Once you reach the line containing "[407,333,431,345] 1694 ->" in the data below, restate each line word for word up to and including the one containing "[413,634,431,646] 807 ->".

Records shown:
^^^^
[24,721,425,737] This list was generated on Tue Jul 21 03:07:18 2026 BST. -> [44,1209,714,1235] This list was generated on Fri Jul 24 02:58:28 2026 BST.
^^^^
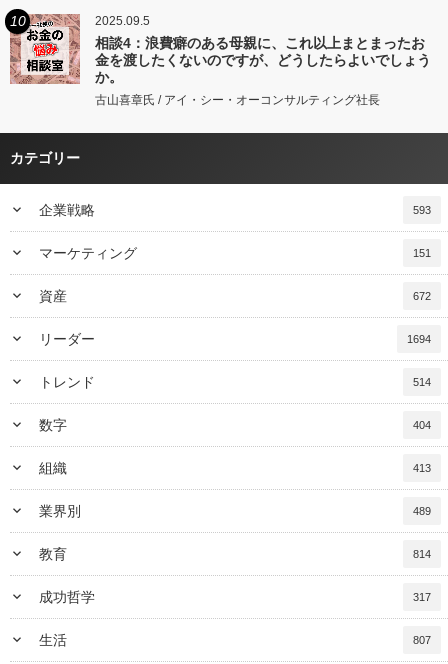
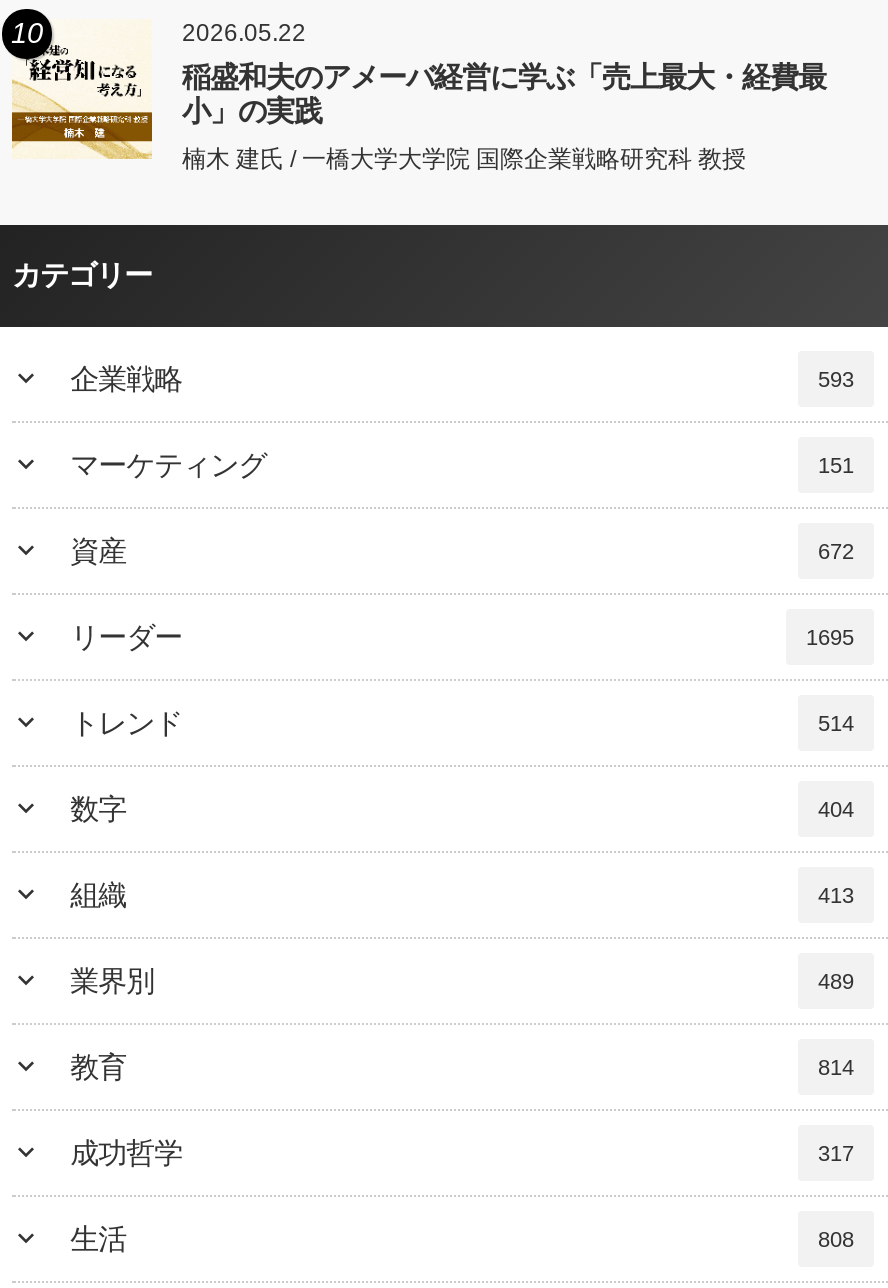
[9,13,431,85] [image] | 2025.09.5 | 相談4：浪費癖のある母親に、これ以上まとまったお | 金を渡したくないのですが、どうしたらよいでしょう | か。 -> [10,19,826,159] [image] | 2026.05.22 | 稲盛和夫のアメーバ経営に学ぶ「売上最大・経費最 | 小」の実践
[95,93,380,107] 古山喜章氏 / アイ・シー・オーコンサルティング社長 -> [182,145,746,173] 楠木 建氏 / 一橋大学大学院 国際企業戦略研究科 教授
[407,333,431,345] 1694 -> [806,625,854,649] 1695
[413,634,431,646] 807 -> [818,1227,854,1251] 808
^^^^
Result:
[407,333,431,345] 1694 -> [806,625,854,649] 1695
[413,634,431,646] 807 -> [818,1227,854,1251] 808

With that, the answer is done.